The Perl Toolchain Summit needs more sponsors. If your company depends on Perl, please support this very important event.
package Devel::Size;

use strict;
use vars qw($VERSION @ISA @EXPORT_OK %EXPORT_TAGS $warn $dangle);

require 5.005;
require Exporter;
require XSLoader;

@ISA = qw(Exporter);

@EXPORT_OK = qw(size total_size);

# This allows declaration   use Devel::Size ':all';
%EXPORT_TAGS = ( 'all' => \@EXPORT_OK );

$VERSION = '0.79';

XSLoader::load( __PACKAGE__);

$warn = 1;
$dangle = 0; ## Set true to enable warnings about dangling pointers

1;
__END__

=pod

=head1 NAME

Devel::Size - Perl extension for finding the memory usage of Perl variables

=head1 SYNOPSIS

  use Devel::Size qw(size total_size);

  my $size = size("A string");

  my @foo = (1, 2, 3, 4, 5);
  my $other_size = size(\@foo);

  my $foo = {a => [1, 2, 3],
      b => {a => [1, 3, 4]}
         };
  my $total_size = total_size($foo);

=head1 DESCRIPTION

This module figures out the real size of Perl variables in bytes, as
accurately as possible.

Call functions with a reference to the variable you want the size
of.  If the variable is a plain scalar it returns the size of
this scalar.  If the variable is a hash or an array, use a reference
when calling.

=head1 FUNCTIONS

=head2 size($ref)

The C<size> function returns the amount of memory the variable
returns.  If the variable is a hash or an array, it only reports
the amount used by the structure, I<not> the contents.

=head2 total_size($ref)

The C<total_size> function will traverse the variable and look
at the sizes of contents.  Any references contained in the variable
will also be followed, so this function can be used to get the
total size of a multidimensional data structure.  At the moment
there is no way to get the size of an array or a hash and its
elements without using this function.

=head1 EXPORT

None but default, but optionally C<size> and C<total_size>.
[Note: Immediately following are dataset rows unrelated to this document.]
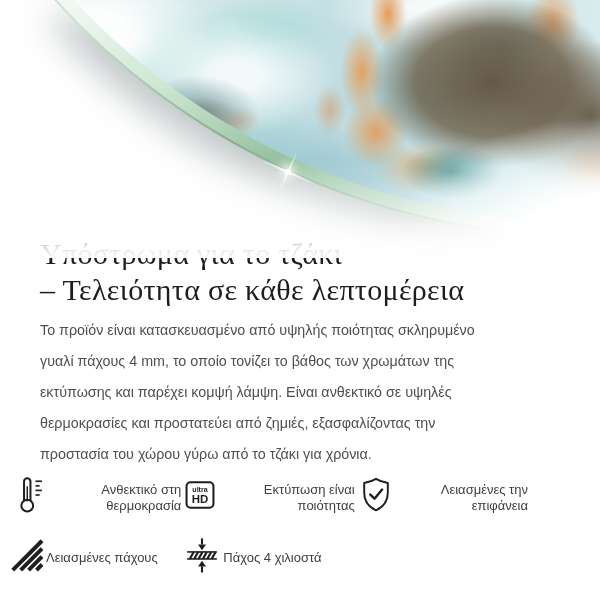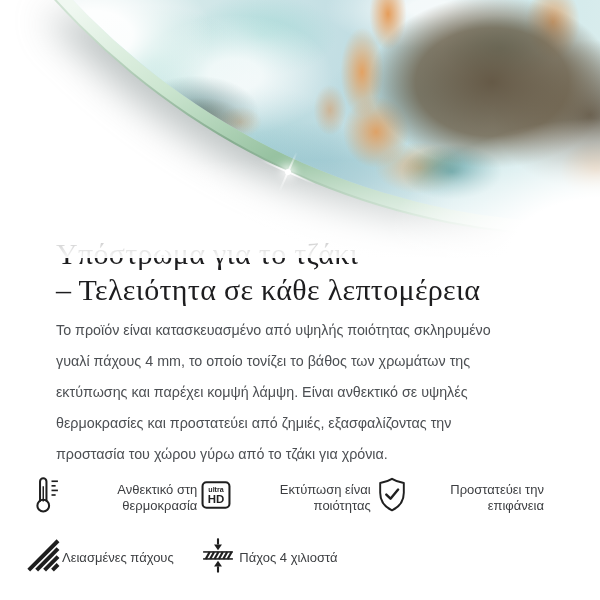--- a/index.html
+++ b/index.html
@@ -72,7 +72,7 @@
   .sparkle .core{position:absolute;left:29px;top:29px;width:6px;height:6px;border-radius:50%;
     background:#fff;box-shadow:0 0 10px 4px rgba(255,255,255,.9);}
   
-  .content{position:absolute;left:16px;top:236px;width:536px;}
+  .content{position:absolute;left:0;top:236px;width:536px;}
   .text-block{padding:0 40px;}
   h1{
     margin:0;font-family:"Liberation Serif","DejaVu Serif",serif;font-weight:400;

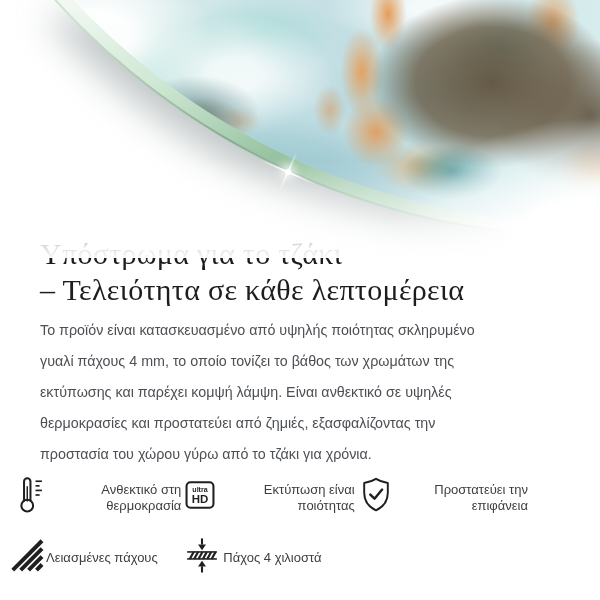--- a/index.html
+++ b/index.html
@@ -156,7 +156,7 @@
             <polyline points="17.5,23.5 22.3,28.2 31,17.8" stroke-width="2.8" stroke-linecap="round" stroke-linejoin="round"></polyline>
           </svg>
         </div>
-        <div class="label">Προστατεύει την επιφάνεια</div>
+        <div class="label">Λειασμένες την επιφάνεια</div>
       </div>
=head1 UNDERSTANDING MEMORY ALLOCATION

Please note that the following discussion of memory allocation in perl
is based on the perl 5.8.0 sources. While this is generally
applicable to all versions of perl, some of the gory details are
omitted. It also makes some presumptions on how your system memory
allocator works so, while it will be generally correct, it may not
exactly reflect your system. (Generally the only issue is the size of
the constant values we'll talk about, not their existence)

=head2 The C library

It's important first to understand how your OS and libraries handle
memory. When the perl interpreter needs some memory, it asks the C
runtime library for it, using the C<malloc()> call. C<malloc> has one
parameter, the size of the memory allocation you want, and returns a
pointer to that memory. C<malloc> also makes sure that the pointer it
returns to you is properly aligned. When you're done with the memory
you hand it back to the library with the C<free()> call. C<free> has
one parameter, the pointer that C<malloc> returned.
There are a couple of interesting ramifications to this.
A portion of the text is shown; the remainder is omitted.